Also I present the article here in case they delete it:
Travels with Lonely Planet: The ancient climb up Mount Fuji
By Regis St. Louis
Salt Lake Tribune
Article Last Updated:06/04/2007 10:05:06 AM MDT
One of the world's most iconic peaks, Mount Fuji rises to conical perfection some 12,388 feet above Japan's Yamanashi and Shizuoka districts. On a clear day the mountain is visible from the streets of Tokyo, 60 miles away.
Yet for some, the views of Mount Fuji aren't nearly as enticing as the views from Mount Fuji. Each year, around 200,000 climb Japan's highest peak in hopes of catching the goraiko (Buddha's halo) as the sun first appears on the horizon.
The climbing tradition dates to A.D. 663, when, according to legend, an unknown monk first reached the summit. But it wasn't until the 15th century that the ascent became popular. In those early days, climbing the mountain was a spiritual journey not to be taken lightly. Fuji pilgrims, who became known as Fujiko, arrived in the town of Fujiyoshida to purify themselves and prepare for the long, difficult climb.
Since the 1960s the trek has become much easier, owing to a paved road that reaches halfway up the mountain. The majority of climbers now start at the Fifth Station, where the road terminates. For purists, climbing from the Fifth Station is tantamount to starting a marathon at Mile 18. It also means skipping the most beautiful part of the climb, which traverses lush forest past hidden shrines.
Since almost no one starts from the bottom, climbers will have the trail mostly to themselves. They'll also get the full Fuji experience, which - weather permitting - entails both sunset and sunrise, overnighting in a mountain hut and perhaps getting a breath of that elusive spirit so deeply sought by pilgrims in the past.
Of the three routes up Mount Fuji, the Yoshidaguchi Trail is the oldest, first blazed many centuries ago. It begins at the Sengenjinja, where Fujiko pay their respects to Konoha Nasakuya-Hime, the Shinto goddess and protector of Mount Fuji. The shrine stands just a short walk from the Fujiyoshida train station and dates back to 1615, although earlier shrines have been here since at least 788.
A massive torii gate marks the entrance, with weathered stone lanterns and towering cryptomeria trees lining the path - a fitting introduction to the sacred mountain.
The trail begins just past the shrine and soon enters the forest, where deer, songbirds, wild boar, even bears may be spotted. A few kilometers up lies Nakano Chaya, where a shaded tea and soba restaurant provides the last refreshment before the Fifth Station.

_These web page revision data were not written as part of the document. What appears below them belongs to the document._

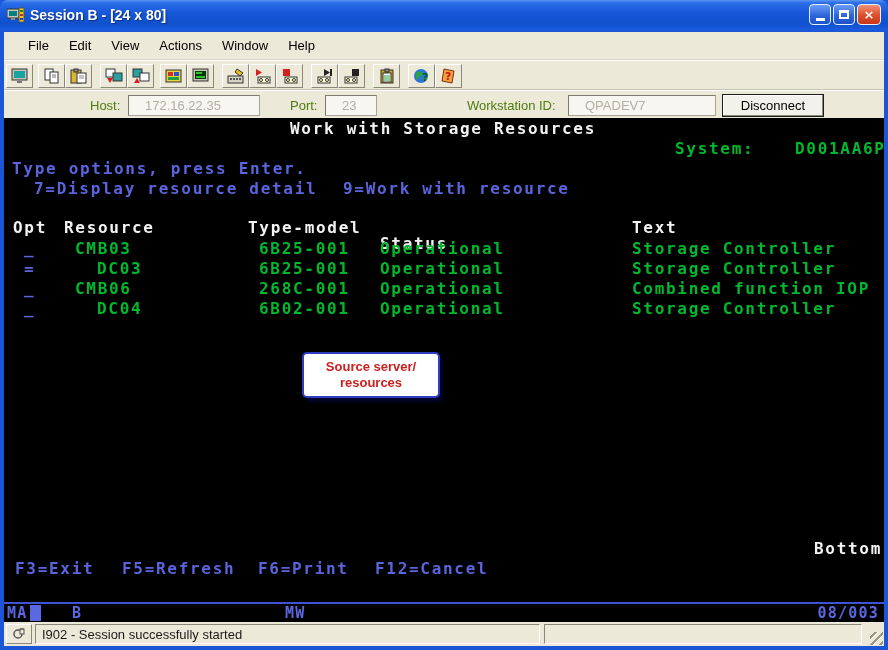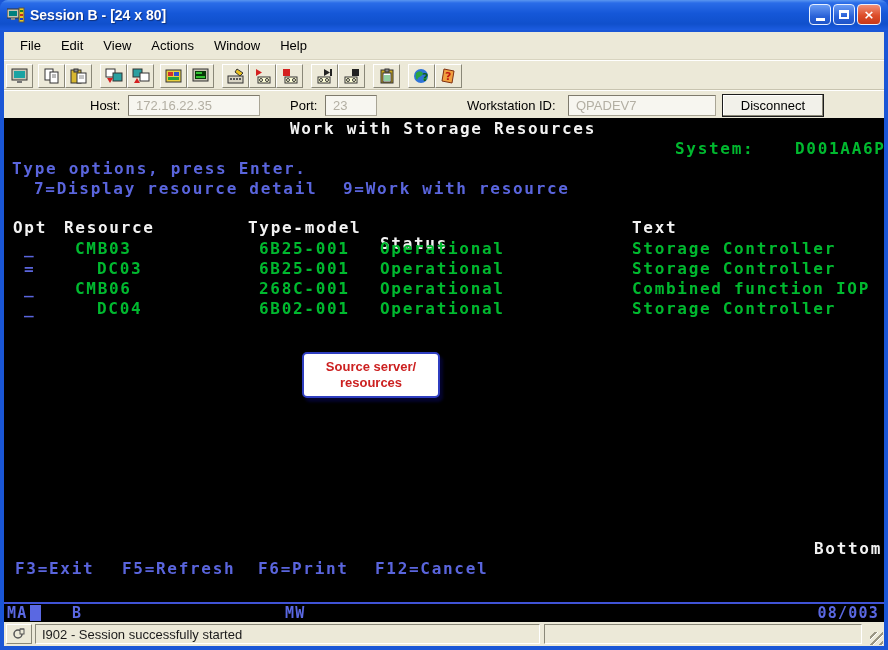--- a/index.html
+++ b/index.html
@@ -23,7 +23,7 @@
   .wbtn .maxbox{width:10px;height:9px;border:2px solid #fff;border-top-width:3px;}
   
   #menubar{position:absolute;left:4px;top:32px;width:880px;height:28px;background:#ece9d8;
-    display:flex;align-items:center;padding-left:6px;border-bottom:1px solid #d8d4c0;}
+    display:flex;align-items:center;padding-left:14px;border-bottom:1px solid #d8d4c0;}
   .menu-item{padding:3px 10px 4px 10px;font-size:13px;color:#000;}
   
   #toolbar{position:absolute;left:4px;top:60px;width:880px;height:30px;background:#ece9d8;

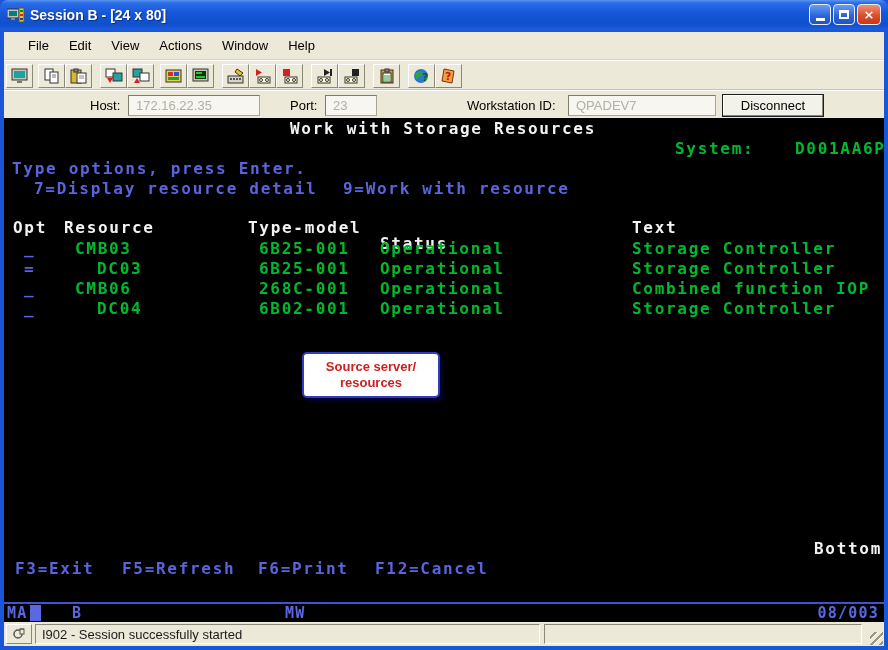--- a/index.html
+++ b/index.html
@@ -34,7 +34,7 @@
   
   #connbar{position:absolute;left:4px;top:90px;width:880px;height:28px;background:#ece9d8;
     border-top:1px solid #fff;}
-  .conn-label{position:absolute;top:7px;font-size:13px;color:#000000;}
+  .conn-label{position:absolute;top:7px;font-size:13px;color:#4d7c0f;}
   .conn-input{position:absolute;top:4px;height:21px;background:#f7f6f0;
     border:1px solid #a9a595;border-top-color:#7e7a6c;border-left-color:#7e7a6c;
     color:#b3afa3;font-size:13px;padding:2px 7px;font-family:"Liberation Sans",sans-serif;}

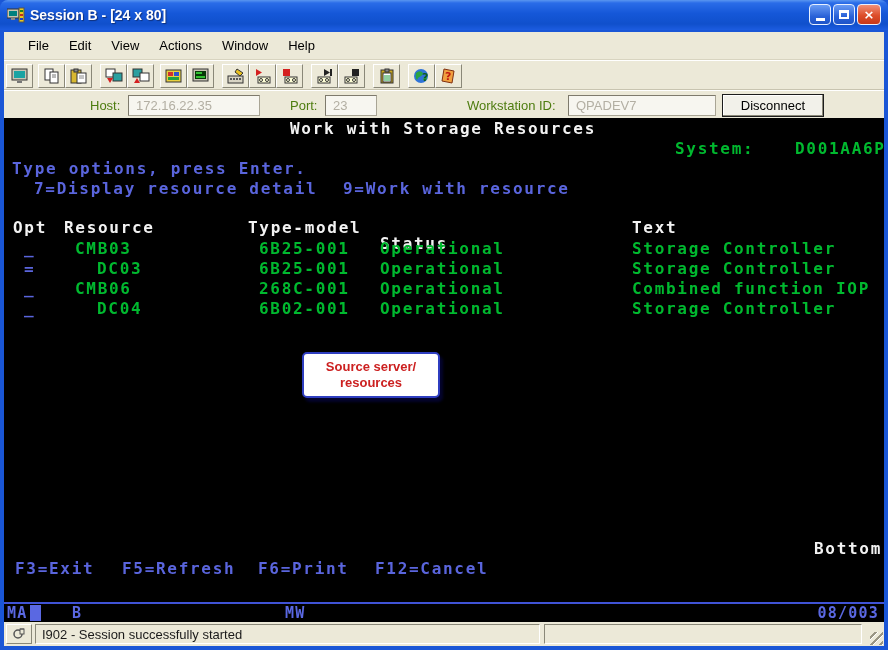--- a/index.html
+++ b/index.html
@@ -37,7 +37,7 @@
   .conn-label{position:absolute;top:7px;font-size:13px;color:#4d7c0f;}
   .conn-input{position:absolute;top:4px;height:21px;background:#f7f6f0;
     border:1px solid #a9a595;border-top-color:#7e7a6c;border-left-color:#7e7a6c;
-    color:#b3afa3;font-size:13px;padding:2px 7px;font-family:"Liberation Sans",sans-serif;}
+    color:#b3afa3;font-size:13px;padding:2px 16px;font-family:"Liberation Sans",sans-serif;}
   #disconnect-btn{position:absolute;left:718px;top:3px;width:102px;height:23px;
     background:#f2f1ea;border:1px solid #1c1c1c;box-shadow:inset -1px -1px 0 #8a8878,inset 1px 1px 0 #fff;
     font-size:13px;font-family:"Liberation Sans",sans-serif;}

Further up is Umagaeshi, once the old stable where riders dismounted before entering the sacred part of the mountain. Beyond that, the Nyonin Tenjo was, until 1832, as far up as women were allowed to go. All that remains is an altar, hidden in the forest. Eventually, the path merges with the Fifth Station road, which has overnight huts and makes a good place to bunk for the night.
It takes about five hours to reach the Fifth Station from the Sengen Jinja. The next day is a more difficult five-hour ascent up the scarred barren mountain, among many more hikers. The reward - with luck - will be a breathtaking goraiko and blessings from that elusive mountain deity for many years to come.
* Although now a dormant volcano, Fuji last erupted in 1707, with enough force to blanket the streets of Tokyo with ash. Flames feature prominently in one of Fujiyoshida's biggest festivals, the Yoshida no Hi Matsuri (celebrated in late August), complete with bonfires lining the streets.
* To reach Fujiyoshida, take a Chuo Highway bus (011-81-555-72-5111) from Tokyo's Shinjuku Station to Fujiyoshida Station (one-way $14). Get maps and trail information at the station's excellent information center (www.city.fujiyoshida.yamanashi.jp).
* The mountain is officially "open" from July 1 to Aug. 31, when the weather is mild. However, this is when visitors pack the mountain. If you can climb just outside these times, you'll still enjoy mild weather and beat the crowds. Some mountain huts open in late June and remain open until mid-September (the mountain is dangerous between October and May and is for experienced climbers only).
* Because services are limited, bring food and water. At the mountain hut, you'll be provided with a sleeping bag and a spot on the floor. You can also order a hot meal here, recommended for that needed boost the next day. Near the Fifth Station, Sato Goya (011-81-555-23-1807; open April 1 to Dec. 31) is one of a dozen huts on the mountain offering lodging and one meal for $50.
* After hoofing it back into town (or catching the bus from the Fifth Station; one-way $13), treat yourself to a night's stay at Mizunosato (011-81-555-72-1831; www.mizunosato.jp; doubles from $115), a traditional Japanese guest house perched on the edge of Kawaguchi Lake. Its onsen (hot baths) have stunning views of Mount Fuji, a perfect remedy after a long mountain climb.